Dossier : IMM-3747-00

                                                                                           Référence neutre : 2001 CFPI 1200

ENTRE :                                                                                                   

NIXON VALÈRE

demandeur

- et -

LE MINISTRE DE LA CITOYENNETÉET DE L'IMMIGRATION

défendeur

                                               MOTIFS DE L'ORDONNANCE

LE JUGE HANSEN

[1]                 Il s'agit d'une demande de contrôle judiciaire de la décision par laquelle la Section du statut de réfugié (SSR) a, le 14 juin 2000, jugé que le demandeur n'est pas un réfugié au sens de la Convention.

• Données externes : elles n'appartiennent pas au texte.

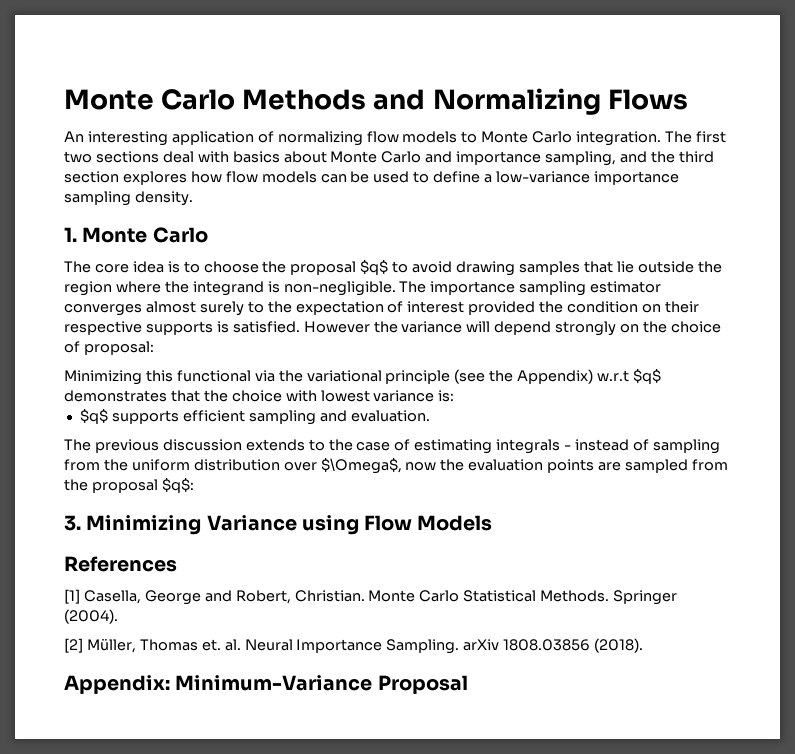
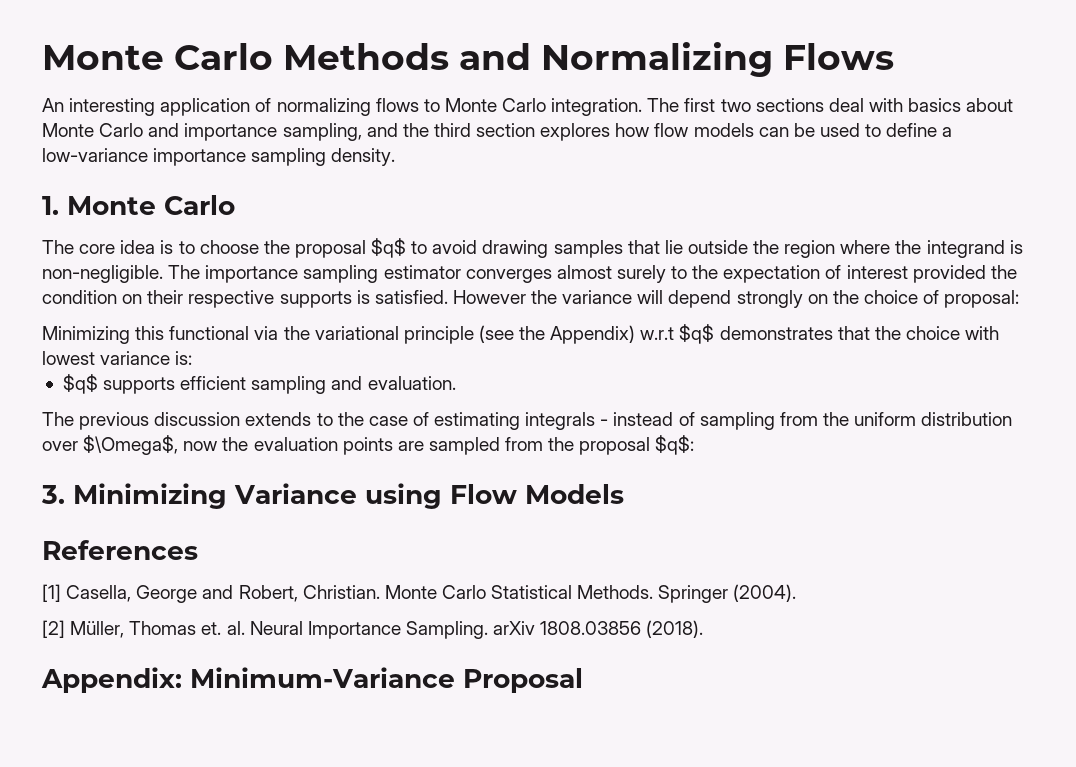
[366,131,458,143] flow models -> [375,98,419,112] flows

[2]                 L'avocate représentant le ministre a comparu à l'audience et a soutenu que le demandeur devrait être exclu de la définition de réfugié au sens de la Convention en raison de l'Article 1Fa) de la Convention. La SSR a conclu à l'absence de preuves suffisantes pour établir qu'il y avait des raisons sérieuses de croire que le demandeur était complice de crimes contre l'humanité. Le ministre n'a pas présenté de demande de contrôle judiciaire à l'égard de cette décision.


les faits

[3]                 Le demandeur est citoyen d'Haïti. Il dit craindre d'être persécuté par des narcotrafiquants ou des policiers corrompus ou par les deux agissant de connivence. À la fin de ses études secondaires, il a travaillé pour une entreprise, puis comme enseignant, pour finalement devenir policier dans la Police nationale d'Haïti (PNH) de 1996 à 1999. Le demandeur déclare qu'il était un policier honnête au sein d'une force policière où la corruption était très répandue. Il affirme que ses collègues policiers avaient une mauvaise opinion de lui. Il croit avoir été muté de certaines fonctions pour avoir refusé de participer à des activités de corruption ou de fermer les yeux sur des transactions de drogue et des pots-de-vin.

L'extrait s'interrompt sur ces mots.